We have not needed to derive a new class from Canvas3D, implementing a
rendering/computing Mutex class was sufficient.  I presume you meant
preRender() and not pretenter() above (you must be watching too much T.V.).
I considered using this methodology but it seems unnecessary at this point
in time.

With respect to using other behaviors and synchronization problems, we
understand the issues here but are not using any behaviors that have (soft)
real-time constraints (i.e. nothing with a timer built-in), thus we aren't
having any problems with behaviors.  I suspect we won't be using any
off-the-shelf behaviors since our design methodology is so different than
that which other folks use (full extended DBC specification and more, thus
reverse engineering someone else's specification is usually more trouble
than it is worth).

To bind some numbers to my success, originally I was running in the
Blackdown 1.2 JDK for Linux (we are shipping on Linux and Windows
simultaneously but the vast majority of our developers use Linux or Solaris
as their primary platform) and I had to run without a JIT because thread
scheduling JIT vs. non-JIT is completely different.  At that time I was
seeing around 4 FPS on our lowest-end test machine.

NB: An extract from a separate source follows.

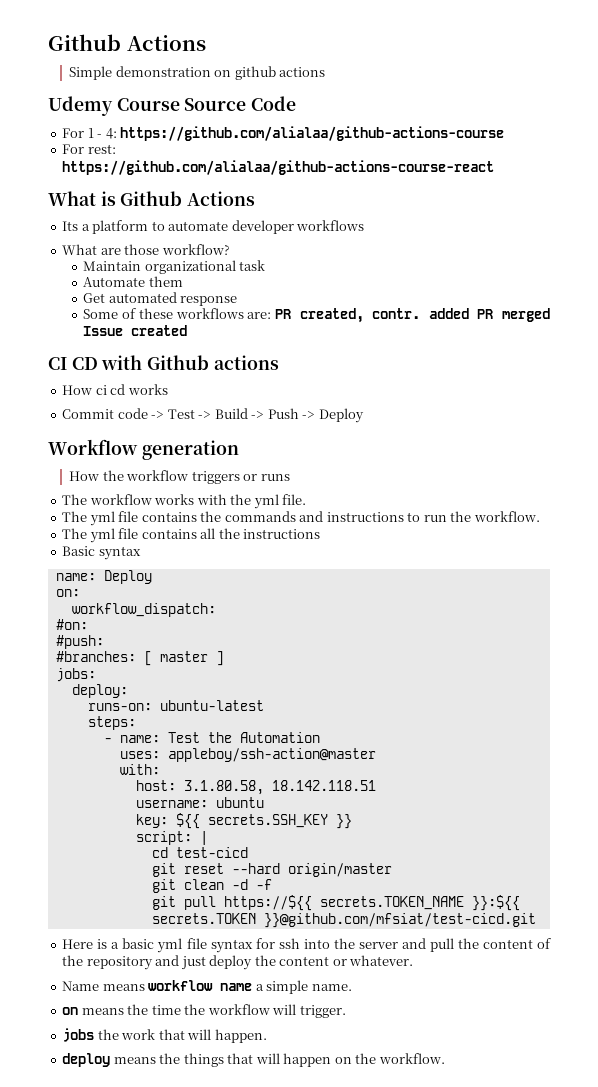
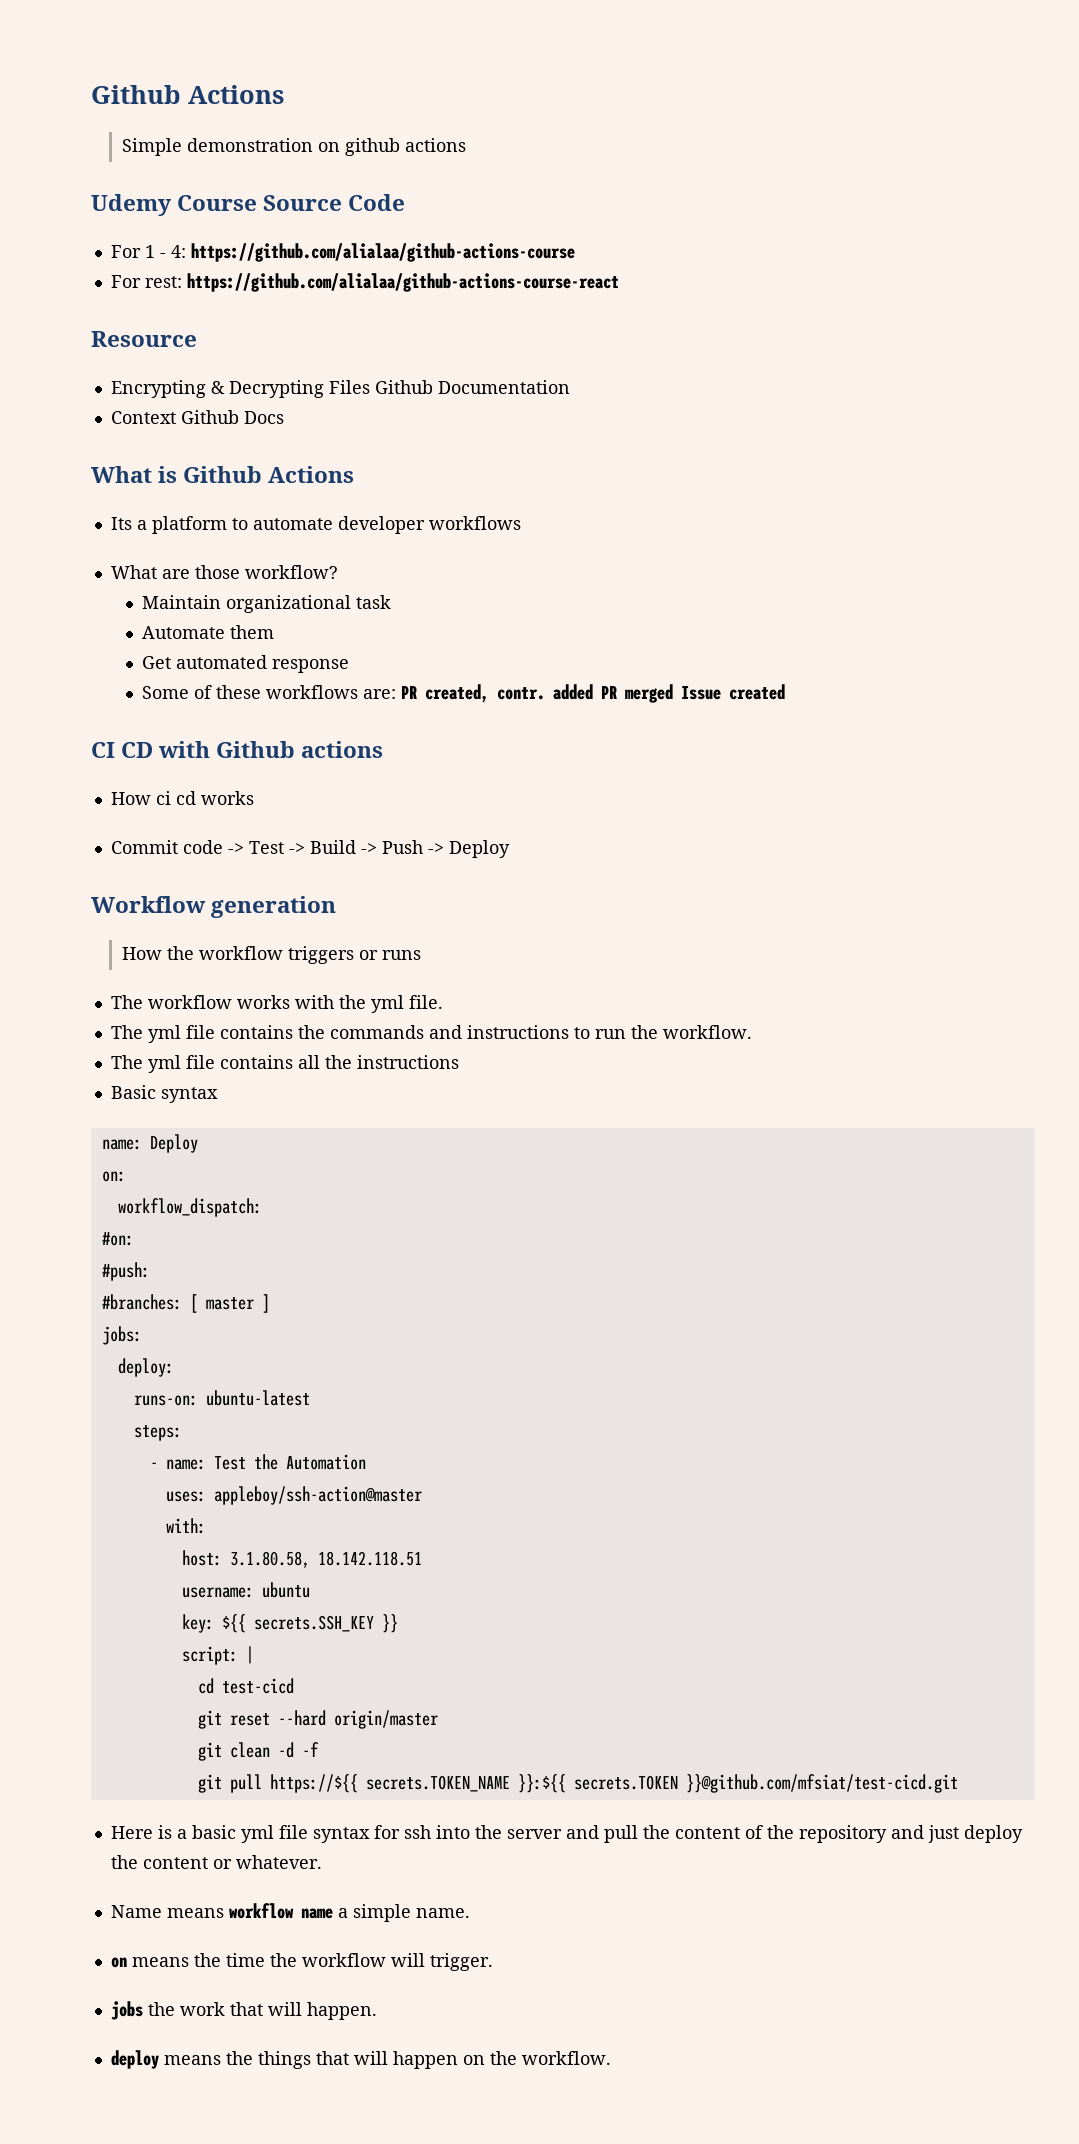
(495, 167) none -> [91,331,197,347] [110,380,570,398] [110,410,284,424] // Resource // Encrypting & Decrypting Files Github Documentation // Context Github Docs

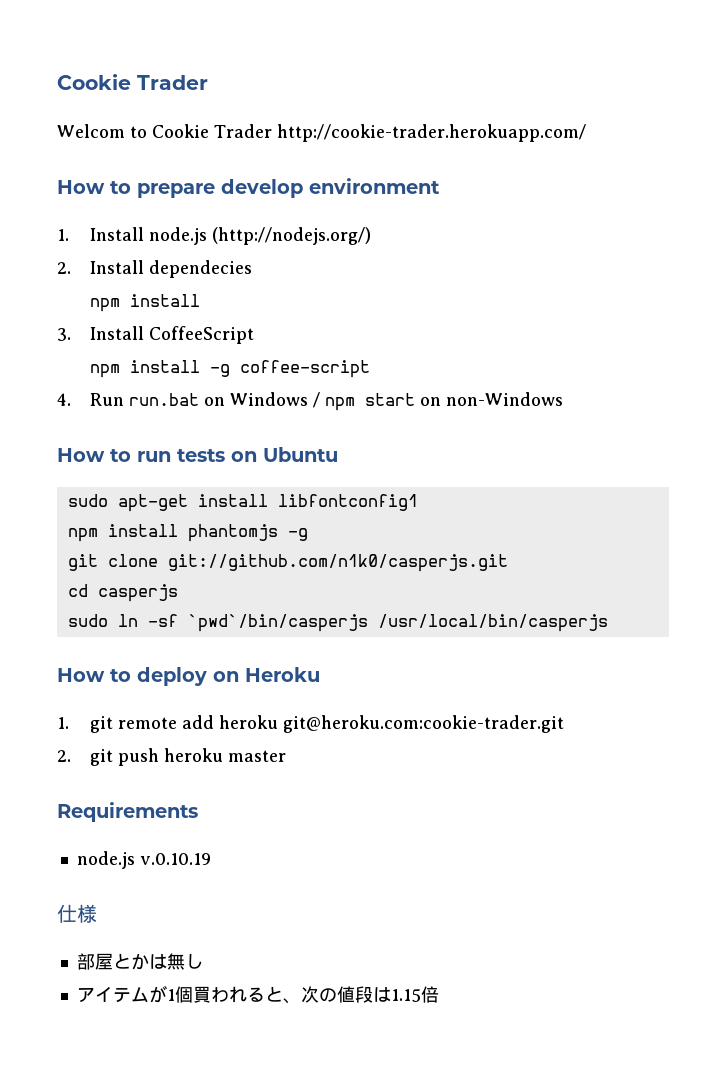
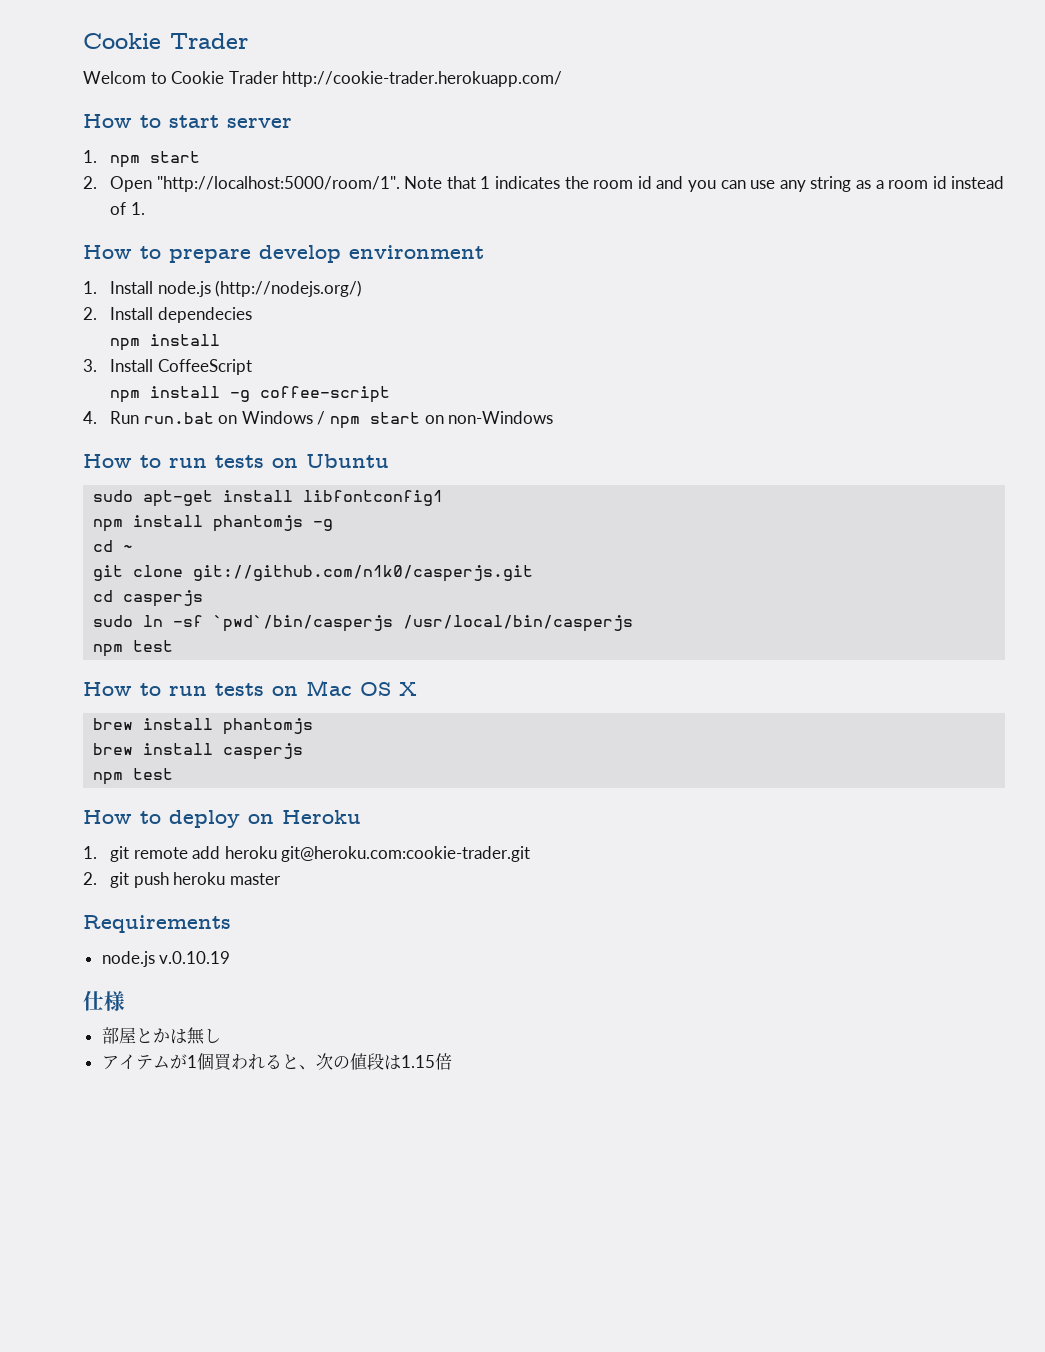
(586, 133) none -> [83,114,292,128] [83,150,201,168] [83,176,1005,192] [110,202,145,215] // How to start server // 1. npm start // 2. Open "http://localhost:5000/room/1". Note that 1 indicates the room id and you can use any string as a room id instead of 1.
(308, 534) none -> [93,540,134,552] // cd ~
(608, 623) none -> [93,640,174,657] [83,680,417,696] [93,718,314,735] [93,743,304,760] [93,768,174,785] // npm test // How to run tests on Mac OS X // brew install phantomjs // brew install casperjs // npm test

After implementing the mutex schema rendering time went to:

o Blackdown 1.2: 20.4 FPS

o Sun 1.2: 22.0 FPS

o Sun 1.3-RC1: 49.8 FPS (!!)

We cannot test with the IBM 1.3 JDK (our fastest JIT on Linux) because the
Blackdown Java3D port simply doesn't work with it.  I understand a new
Blackdown 1.3 is out, so I'll have to test with that soon.

Now, on to Fred's comments.

--On 10/24/00 19:50:35 -0400 Fred Klingener <[EMAIL PROTECTED]> wrote:

> I'm just wrapping up a kluge on this.  For a lot of reasons, I didn't want
> to use the wakeupOnElapsedFrame(0) Behaviors to drive my models, so I
> wrote a separate simulation clock, and I wakeuponElapsedTime.  The simple
> (trivial) models I'm running now clock at about 45ms per frame (22 fps)
> and complete calculations in about 2 or 3 ms.  I can't parallel the
> calculations with the rendering, because I'm fiddling with the scenegraph
> to do a lot of my geometry.  I haven't found a motivation to move any of
> the code out into Mixed-Mode Canvas3D methods.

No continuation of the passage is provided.